Another example of species loss due to habitat destruction happened on Madagascar’s central highland plateau. From 1970 to 2000, slash-and-burn agriculture destroyed about 10% of the country’s total native plants. The area turned into a wasteland. Soil from erosion entered the waterways. Much of the river ecosystems of several large rivers were also destroyed. Several fish species are almost extinct. Also, some coral reef formations in the Indian Ocean are completely lost.
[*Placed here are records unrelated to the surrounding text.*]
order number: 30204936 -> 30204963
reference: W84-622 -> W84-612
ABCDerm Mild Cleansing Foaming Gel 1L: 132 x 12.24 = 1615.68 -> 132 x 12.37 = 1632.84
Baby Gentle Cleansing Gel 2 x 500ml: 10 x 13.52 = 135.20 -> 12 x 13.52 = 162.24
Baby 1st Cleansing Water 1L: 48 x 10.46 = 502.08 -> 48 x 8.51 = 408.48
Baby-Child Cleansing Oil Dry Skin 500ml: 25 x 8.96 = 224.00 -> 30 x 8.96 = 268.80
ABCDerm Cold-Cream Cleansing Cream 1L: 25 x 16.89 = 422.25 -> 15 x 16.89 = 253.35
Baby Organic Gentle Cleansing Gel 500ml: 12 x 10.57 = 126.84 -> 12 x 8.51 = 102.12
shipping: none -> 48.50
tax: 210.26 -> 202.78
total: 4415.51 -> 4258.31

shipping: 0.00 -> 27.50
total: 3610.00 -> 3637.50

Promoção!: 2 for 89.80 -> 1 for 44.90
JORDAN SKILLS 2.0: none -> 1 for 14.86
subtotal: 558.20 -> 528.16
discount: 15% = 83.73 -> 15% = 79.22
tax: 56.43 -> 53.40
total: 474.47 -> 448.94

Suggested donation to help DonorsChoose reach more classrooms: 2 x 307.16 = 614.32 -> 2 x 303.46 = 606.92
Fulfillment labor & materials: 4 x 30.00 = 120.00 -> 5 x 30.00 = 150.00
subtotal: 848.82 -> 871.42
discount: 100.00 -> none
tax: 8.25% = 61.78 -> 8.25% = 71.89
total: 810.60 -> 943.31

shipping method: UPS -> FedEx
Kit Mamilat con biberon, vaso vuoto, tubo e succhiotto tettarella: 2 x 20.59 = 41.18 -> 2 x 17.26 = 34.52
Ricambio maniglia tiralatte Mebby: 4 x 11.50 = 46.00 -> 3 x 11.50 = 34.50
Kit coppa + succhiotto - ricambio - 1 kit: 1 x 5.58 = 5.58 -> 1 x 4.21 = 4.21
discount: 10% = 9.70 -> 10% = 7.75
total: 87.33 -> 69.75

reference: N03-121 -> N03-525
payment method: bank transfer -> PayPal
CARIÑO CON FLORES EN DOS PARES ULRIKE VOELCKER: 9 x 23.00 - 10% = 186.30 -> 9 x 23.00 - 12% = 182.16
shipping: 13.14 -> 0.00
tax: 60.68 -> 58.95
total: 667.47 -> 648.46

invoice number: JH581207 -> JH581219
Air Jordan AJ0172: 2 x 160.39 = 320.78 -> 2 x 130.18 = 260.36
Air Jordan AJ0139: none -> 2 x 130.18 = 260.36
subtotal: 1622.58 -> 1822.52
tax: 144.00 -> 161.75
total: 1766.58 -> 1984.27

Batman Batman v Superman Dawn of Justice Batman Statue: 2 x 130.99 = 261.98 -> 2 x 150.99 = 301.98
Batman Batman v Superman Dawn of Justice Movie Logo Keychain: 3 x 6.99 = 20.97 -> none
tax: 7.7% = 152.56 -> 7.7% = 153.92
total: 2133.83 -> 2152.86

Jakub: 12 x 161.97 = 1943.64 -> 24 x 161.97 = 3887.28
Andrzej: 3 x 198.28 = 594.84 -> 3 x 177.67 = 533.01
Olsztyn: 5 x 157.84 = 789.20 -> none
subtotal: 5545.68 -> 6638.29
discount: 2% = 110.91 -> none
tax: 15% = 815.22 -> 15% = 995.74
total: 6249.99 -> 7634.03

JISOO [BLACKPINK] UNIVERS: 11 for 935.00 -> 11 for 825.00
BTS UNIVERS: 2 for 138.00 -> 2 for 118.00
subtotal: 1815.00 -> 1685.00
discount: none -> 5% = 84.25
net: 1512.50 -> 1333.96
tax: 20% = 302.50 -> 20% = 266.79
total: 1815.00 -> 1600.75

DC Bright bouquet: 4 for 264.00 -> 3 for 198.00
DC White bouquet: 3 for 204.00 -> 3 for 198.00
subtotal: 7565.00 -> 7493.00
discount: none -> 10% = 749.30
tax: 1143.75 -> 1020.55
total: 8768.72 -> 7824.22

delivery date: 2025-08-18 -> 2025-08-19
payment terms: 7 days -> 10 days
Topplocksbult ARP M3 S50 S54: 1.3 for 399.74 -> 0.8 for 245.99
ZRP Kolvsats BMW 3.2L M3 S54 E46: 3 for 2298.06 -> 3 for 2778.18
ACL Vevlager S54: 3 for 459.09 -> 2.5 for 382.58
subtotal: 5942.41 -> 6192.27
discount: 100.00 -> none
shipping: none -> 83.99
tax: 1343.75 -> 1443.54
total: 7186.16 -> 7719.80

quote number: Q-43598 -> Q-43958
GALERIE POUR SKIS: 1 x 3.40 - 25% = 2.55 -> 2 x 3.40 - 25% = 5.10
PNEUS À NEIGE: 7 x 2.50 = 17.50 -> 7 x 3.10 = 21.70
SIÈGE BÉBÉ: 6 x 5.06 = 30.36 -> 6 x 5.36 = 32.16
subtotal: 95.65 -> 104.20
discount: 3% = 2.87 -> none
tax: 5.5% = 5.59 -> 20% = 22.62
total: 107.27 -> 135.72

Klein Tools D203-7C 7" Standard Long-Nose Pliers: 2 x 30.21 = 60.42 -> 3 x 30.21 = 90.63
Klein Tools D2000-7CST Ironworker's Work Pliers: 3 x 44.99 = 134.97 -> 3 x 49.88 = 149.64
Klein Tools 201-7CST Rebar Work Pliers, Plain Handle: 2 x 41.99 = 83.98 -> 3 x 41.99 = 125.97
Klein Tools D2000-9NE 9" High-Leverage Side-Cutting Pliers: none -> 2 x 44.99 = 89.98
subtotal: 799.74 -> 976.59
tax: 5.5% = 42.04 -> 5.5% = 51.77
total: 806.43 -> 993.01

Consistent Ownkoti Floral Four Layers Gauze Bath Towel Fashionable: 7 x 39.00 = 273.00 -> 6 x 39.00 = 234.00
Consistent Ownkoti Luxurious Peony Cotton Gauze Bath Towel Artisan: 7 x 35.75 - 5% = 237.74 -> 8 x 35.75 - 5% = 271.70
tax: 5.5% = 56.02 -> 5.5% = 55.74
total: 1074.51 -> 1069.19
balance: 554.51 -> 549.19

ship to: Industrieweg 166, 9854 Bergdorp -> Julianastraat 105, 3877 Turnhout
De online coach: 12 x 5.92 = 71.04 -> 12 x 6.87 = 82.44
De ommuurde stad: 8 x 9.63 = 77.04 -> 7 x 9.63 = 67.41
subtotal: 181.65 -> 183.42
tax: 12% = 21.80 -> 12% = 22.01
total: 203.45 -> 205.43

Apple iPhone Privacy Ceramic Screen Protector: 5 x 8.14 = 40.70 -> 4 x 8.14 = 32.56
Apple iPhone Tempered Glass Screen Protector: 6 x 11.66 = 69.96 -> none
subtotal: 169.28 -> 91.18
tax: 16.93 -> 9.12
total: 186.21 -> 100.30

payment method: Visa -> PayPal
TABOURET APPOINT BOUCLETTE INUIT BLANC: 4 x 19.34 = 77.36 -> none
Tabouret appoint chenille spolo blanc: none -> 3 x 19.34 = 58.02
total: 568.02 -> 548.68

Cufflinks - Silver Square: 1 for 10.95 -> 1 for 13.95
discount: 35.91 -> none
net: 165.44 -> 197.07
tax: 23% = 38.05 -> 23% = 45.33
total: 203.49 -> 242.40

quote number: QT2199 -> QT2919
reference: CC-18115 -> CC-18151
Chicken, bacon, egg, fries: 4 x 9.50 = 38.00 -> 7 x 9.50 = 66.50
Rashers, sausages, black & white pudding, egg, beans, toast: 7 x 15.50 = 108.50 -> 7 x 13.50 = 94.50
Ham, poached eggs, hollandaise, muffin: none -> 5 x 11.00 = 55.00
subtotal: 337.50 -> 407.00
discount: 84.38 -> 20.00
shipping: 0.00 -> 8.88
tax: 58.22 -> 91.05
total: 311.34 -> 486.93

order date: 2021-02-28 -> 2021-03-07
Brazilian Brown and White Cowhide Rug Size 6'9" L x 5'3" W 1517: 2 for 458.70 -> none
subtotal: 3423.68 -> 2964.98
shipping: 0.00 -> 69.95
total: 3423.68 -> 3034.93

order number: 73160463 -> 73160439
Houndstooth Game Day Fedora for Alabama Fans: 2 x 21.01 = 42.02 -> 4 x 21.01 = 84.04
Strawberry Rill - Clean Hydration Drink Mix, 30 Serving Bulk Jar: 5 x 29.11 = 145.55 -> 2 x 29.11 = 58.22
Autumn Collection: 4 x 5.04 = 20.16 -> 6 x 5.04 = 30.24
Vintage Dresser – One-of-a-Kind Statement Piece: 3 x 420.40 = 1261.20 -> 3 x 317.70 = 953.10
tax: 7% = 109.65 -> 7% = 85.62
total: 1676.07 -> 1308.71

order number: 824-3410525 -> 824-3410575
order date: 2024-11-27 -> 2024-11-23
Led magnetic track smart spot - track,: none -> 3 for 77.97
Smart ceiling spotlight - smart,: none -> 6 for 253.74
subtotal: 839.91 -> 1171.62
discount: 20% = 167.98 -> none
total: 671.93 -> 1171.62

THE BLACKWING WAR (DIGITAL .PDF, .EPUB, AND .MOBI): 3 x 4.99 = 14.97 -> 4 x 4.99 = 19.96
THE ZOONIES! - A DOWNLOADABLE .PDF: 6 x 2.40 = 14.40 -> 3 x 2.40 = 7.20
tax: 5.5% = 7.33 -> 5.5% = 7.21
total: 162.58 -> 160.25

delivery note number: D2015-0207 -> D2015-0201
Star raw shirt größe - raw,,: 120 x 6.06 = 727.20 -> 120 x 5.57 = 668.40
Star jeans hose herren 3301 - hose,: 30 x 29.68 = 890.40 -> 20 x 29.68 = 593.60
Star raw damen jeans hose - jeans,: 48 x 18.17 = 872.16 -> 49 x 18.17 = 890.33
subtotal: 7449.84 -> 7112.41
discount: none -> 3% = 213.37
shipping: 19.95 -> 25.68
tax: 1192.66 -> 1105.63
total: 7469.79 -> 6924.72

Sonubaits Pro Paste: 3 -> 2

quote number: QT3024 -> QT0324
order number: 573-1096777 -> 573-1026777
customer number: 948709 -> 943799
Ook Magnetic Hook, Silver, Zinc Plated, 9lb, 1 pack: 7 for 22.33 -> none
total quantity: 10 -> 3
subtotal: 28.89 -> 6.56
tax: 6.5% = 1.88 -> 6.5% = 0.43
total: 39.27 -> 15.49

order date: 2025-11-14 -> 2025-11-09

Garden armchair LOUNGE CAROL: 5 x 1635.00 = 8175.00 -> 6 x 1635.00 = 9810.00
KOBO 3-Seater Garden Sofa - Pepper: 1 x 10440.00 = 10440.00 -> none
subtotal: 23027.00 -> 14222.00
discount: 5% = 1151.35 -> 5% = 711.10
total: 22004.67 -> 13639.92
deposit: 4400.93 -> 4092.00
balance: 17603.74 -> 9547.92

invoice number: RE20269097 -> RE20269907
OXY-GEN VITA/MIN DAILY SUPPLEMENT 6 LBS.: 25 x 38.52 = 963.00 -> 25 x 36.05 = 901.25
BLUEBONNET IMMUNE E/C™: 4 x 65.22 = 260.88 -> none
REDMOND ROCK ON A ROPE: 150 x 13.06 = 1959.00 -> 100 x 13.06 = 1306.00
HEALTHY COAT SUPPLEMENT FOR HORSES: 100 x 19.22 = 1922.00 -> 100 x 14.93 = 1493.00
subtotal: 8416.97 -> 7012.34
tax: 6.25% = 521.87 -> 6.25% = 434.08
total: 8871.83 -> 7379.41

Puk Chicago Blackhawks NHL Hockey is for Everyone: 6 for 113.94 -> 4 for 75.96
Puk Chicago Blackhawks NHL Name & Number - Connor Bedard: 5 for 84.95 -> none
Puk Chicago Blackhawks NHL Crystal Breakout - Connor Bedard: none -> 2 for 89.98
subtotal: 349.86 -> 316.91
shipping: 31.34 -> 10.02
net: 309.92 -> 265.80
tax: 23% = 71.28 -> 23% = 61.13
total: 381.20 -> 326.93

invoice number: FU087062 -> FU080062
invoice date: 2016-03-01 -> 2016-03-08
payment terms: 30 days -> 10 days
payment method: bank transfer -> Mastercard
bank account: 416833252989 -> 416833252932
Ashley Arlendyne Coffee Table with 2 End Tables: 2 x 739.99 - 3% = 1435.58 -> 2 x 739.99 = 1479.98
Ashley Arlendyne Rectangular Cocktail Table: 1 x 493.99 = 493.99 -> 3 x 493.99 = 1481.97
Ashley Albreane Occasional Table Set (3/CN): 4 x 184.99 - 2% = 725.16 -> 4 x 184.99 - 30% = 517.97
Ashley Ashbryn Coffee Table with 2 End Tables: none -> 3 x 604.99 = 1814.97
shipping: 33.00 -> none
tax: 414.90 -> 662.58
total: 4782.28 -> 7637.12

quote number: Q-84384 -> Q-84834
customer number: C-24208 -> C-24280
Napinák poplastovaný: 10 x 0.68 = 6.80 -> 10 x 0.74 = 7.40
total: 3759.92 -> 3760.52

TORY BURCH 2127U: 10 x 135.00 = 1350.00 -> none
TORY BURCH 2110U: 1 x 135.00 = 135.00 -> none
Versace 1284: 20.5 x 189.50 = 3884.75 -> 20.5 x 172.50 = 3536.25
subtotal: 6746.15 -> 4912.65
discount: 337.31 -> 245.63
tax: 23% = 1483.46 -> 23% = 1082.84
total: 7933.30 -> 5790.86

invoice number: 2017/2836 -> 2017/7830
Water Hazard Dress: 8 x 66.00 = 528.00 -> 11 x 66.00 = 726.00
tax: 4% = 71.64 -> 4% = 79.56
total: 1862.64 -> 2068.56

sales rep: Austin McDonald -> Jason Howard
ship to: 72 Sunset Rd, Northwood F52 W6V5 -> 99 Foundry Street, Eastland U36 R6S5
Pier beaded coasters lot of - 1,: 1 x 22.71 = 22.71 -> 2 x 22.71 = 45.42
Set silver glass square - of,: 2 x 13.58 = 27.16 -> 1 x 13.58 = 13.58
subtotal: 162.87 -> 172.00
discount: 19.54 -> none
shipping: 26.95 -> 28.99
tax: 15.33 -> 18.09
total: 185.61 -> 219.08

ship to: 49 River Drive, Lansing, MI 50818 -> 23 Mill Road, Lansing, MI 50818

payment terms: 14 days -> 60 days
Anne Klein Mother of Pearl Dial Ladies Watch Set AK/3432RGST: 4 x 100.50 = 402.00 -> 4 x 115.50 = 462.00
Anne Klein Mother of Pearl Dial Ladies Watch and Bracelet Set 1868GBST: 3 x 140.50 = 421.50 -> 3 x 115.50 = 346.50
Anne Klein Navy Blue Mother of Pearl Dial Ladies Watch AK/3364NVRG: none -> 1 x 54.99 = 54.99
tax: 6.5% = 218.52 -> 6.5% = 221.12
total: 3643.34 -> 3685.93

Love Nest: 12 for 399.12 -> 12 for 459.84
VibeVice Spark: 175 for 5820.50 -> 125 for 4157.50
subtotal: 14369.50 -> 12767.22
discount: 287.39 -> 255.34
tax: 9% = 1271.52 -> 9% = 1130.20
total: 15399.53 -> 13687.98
CK-12 Foundation, Life Science. http://creativecommons.org/licenses/by-nc-sa/3.0/

3. Summary and Vocabulary

Summary

  • There are many causes of habitat destruction, including clearing of land and introduction of invasive species.
  • Slash-and-burn agriculture can lead to desertification, meaning the fertile top soil is lost.

Vocabulary

  • bog: Wetland that accumulates peat, a deposit of dead plant material, often mosses; one of the four main types of wetlands.
  • desertification: Process by which fertile land is depleted of top soil and becomes a desert.
  • extinction: Complete disappearance of a species.
  • habitat: Natural home or environment of an organism; the physical environment in which a species lives.
  • invasive species: Exotic, introduced species that out-competes the native species.
  • non-native species: Exotic species introduced into a new habitat.
  • slash-and-burn agriculture: Clearing of land for agriculture by cutting down and burning forest.
  • wetland: Land area that is saturated with water, either permanently or seasonally, with the characteristics of a distinct ecosystem.